The question took me by surprise. I had a mouth. It was fully functioning. But I couldn’t keep up with her enough to reply. She put a hand on my cheek. “Scorpio? Or Capricorn? Not a Pisces, clearly—”

“Mother,” Grayson said, and then he corrected himself. “Skye.”

It took me a moment to realize that must be her first name, and that he’d used it to humor her in an attempt to get her to stop astrologically cross- examining me.

“Grayson’s a good boy,” Skye told me. “Too good.” Then she winked at me. “We’ll talk.”

“I doubt Ms. Grambs plans to stay long enough for a fireside chat—or a tarot reading.” A second woman, Skye’s age or a little older, inserted herself

into our conversation. If Skye was flowy fabric and oversharing, this woman was pencil-skirts and pearls.

“I’m Zara Hawthorne-Calligaris.” She eyed me, the expression on her face as austere as her name. “Do you mind if I ask—how did you know my father?”

Silence descended on the cavernous foyer. I swallowed. “I didn’t.” Beside me, I could feel Grayson staring again. After a small eternity,

Zara offered me a tight smile. “Well, we appreciate your presence. It’s been a trying time these past few weeks, as I’m sure you can imagine.”

These past few weeks, I filled in, when no one could get ahold of me.

“Zara?” A man with slicked-back hair interrupted us, slipping an arm around her waist. “Mr. Ortega would like a word.” The man, who I took to be Zara’s husband, didn’t spare so much as a glance for me.

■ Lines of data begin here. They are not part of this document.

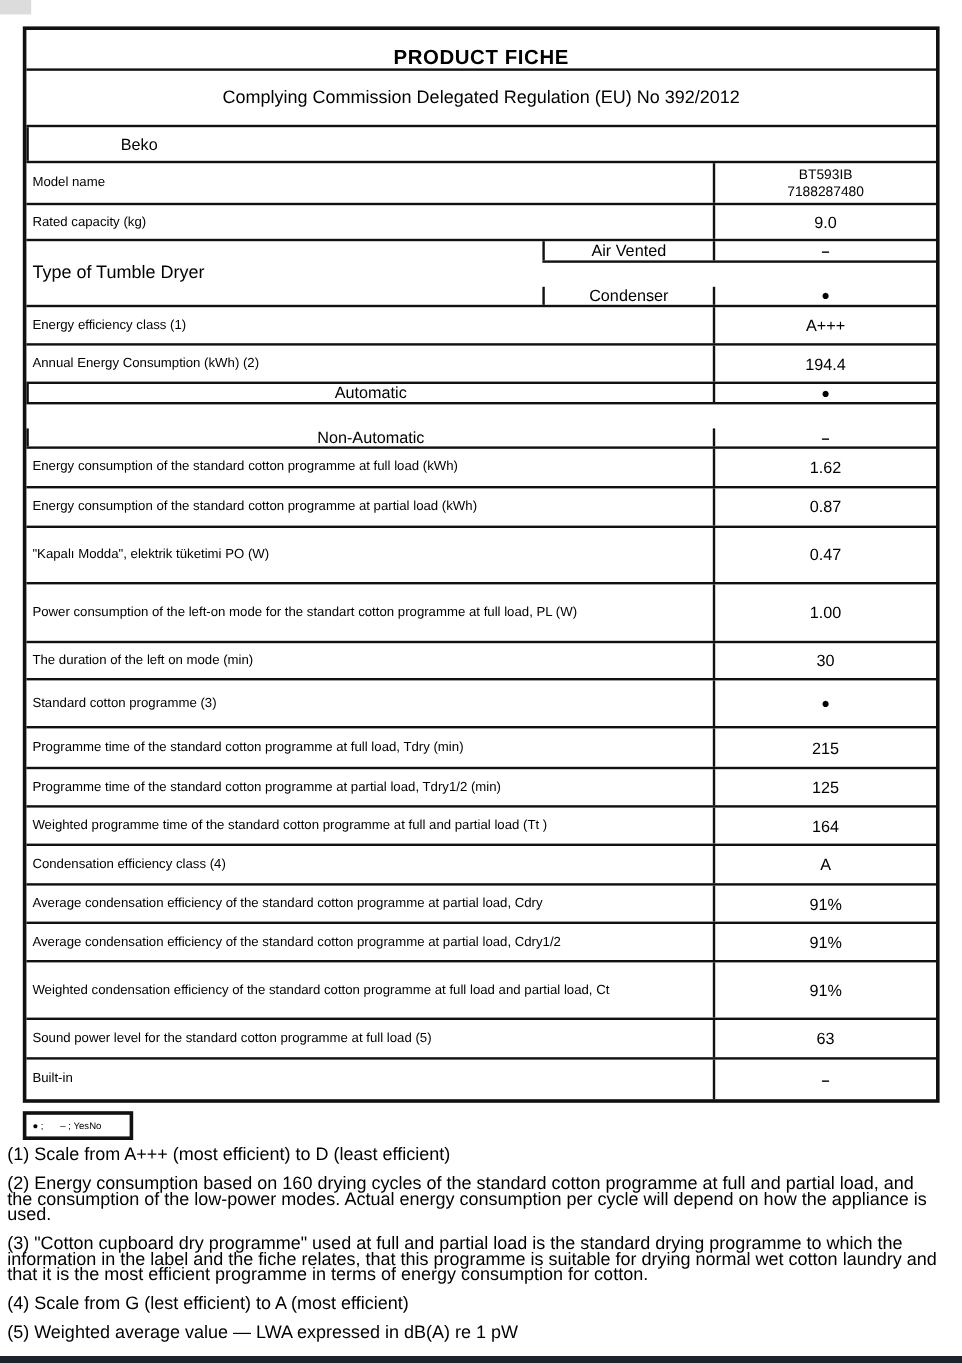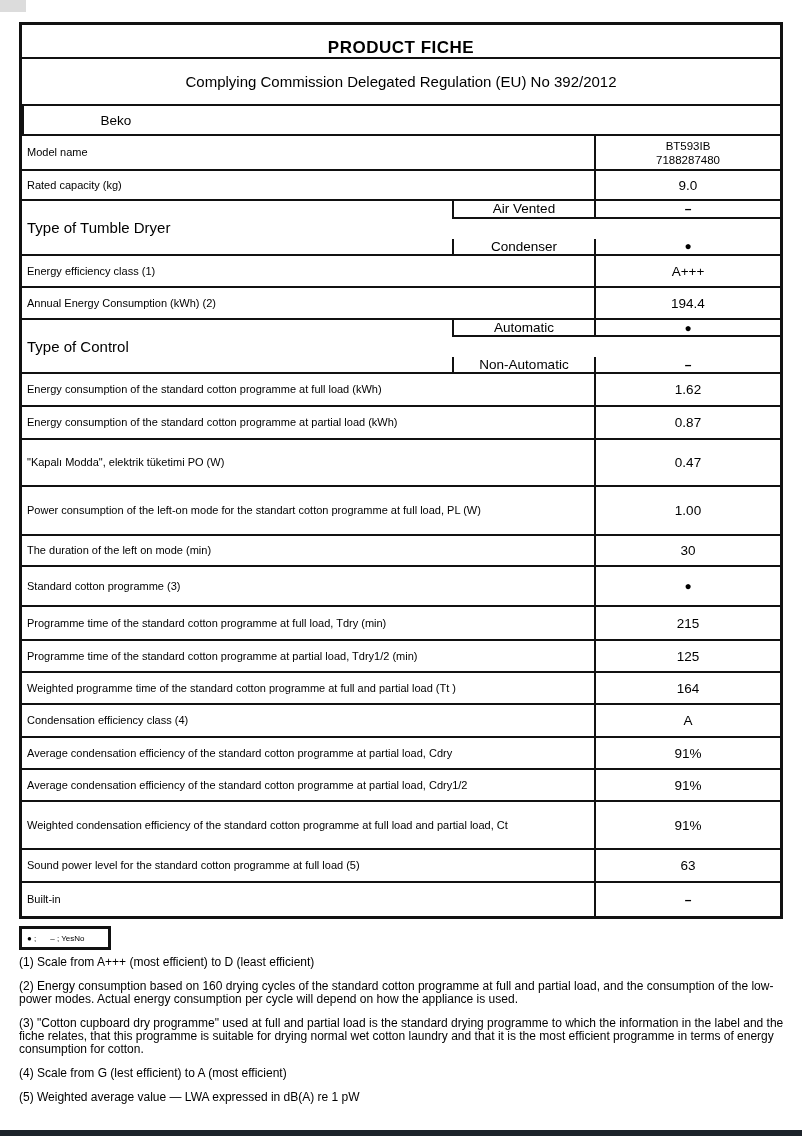--- a/index.html
+++ b/index.html
@@ -97,7 +97,6 @@
   </div>
 
   <div class="row group" style="height:54px">
-    <div class="cell label-cell big-label">Type of Control</div>
     <div class="sub">
       <div class="subrow">
         <div class="cell mid-cell">Automatic</div>

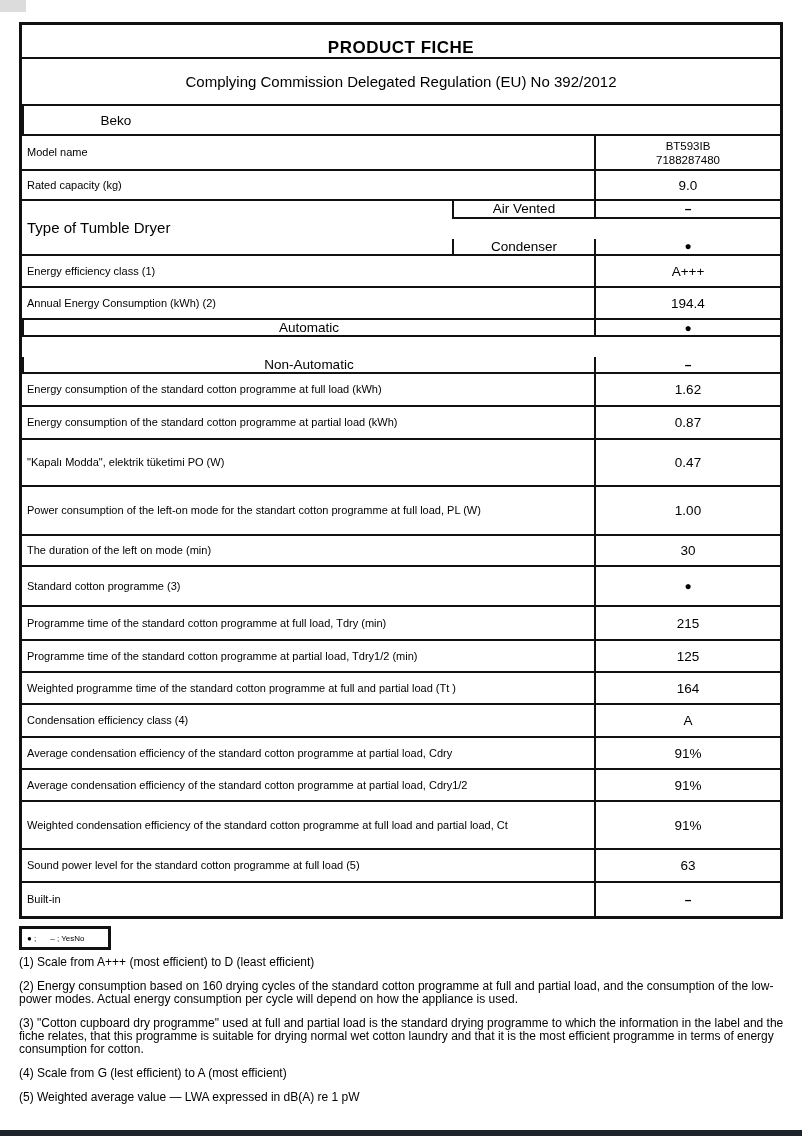--- a/index.html
+++ b/index.html
@@ -36,7 +36,7 @@
     display:flex;align-items:center;padding:0 5px;font-size:8px;white-space:pre;
   }
   .legend .l1{margin-right:14px;}
-  .footnotes{position:absolute;left:19px;top:956px;width:780px;font-size:12px;line-height:13px;}
+  .footnotes{position:absolute;left:6px;top:956px;width:780px;font-size:15px;line-height:13px;}
   .footnotes p{margin:0 0 11px 0;}
   .bottom-bar{position:absolute;left:0;bottom:0;width:802px;height:6px;background:#1d232a;}
 </style>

Skye made up for it—and then some. “My sister ‘has words’ with people,” she commented. “I have conversations. Lovely conversations. Quite frankly, that’s how I ended up with four sons. Wonderful, intimate conversations with four fascinating men…”

“I will pay you to stop right there,” Grayson said, a pained expression on his face.

Skye patted her son’s cheek. “Bribe. Threaten. Buy out. You couldn’t be more Hawthorne, darling, if you tried.” She gave me a knowing smile. “That’s why we call him the heir apparent.”

There was something in Skye’s voice, something about Grayson’s expression when his mother said the phrase heir apparent, that made me think I had greatly underestimated just how much the Hawthorne family wanted that will read.

They don’t know what’s in the will, either. I suddenly felt like I’d stepped into an arena, utterly unaware of the rules of the game.

“Now,” Skye said, looping one arm around me and one around Grayson, “why don’t we make our way to the Great Room?”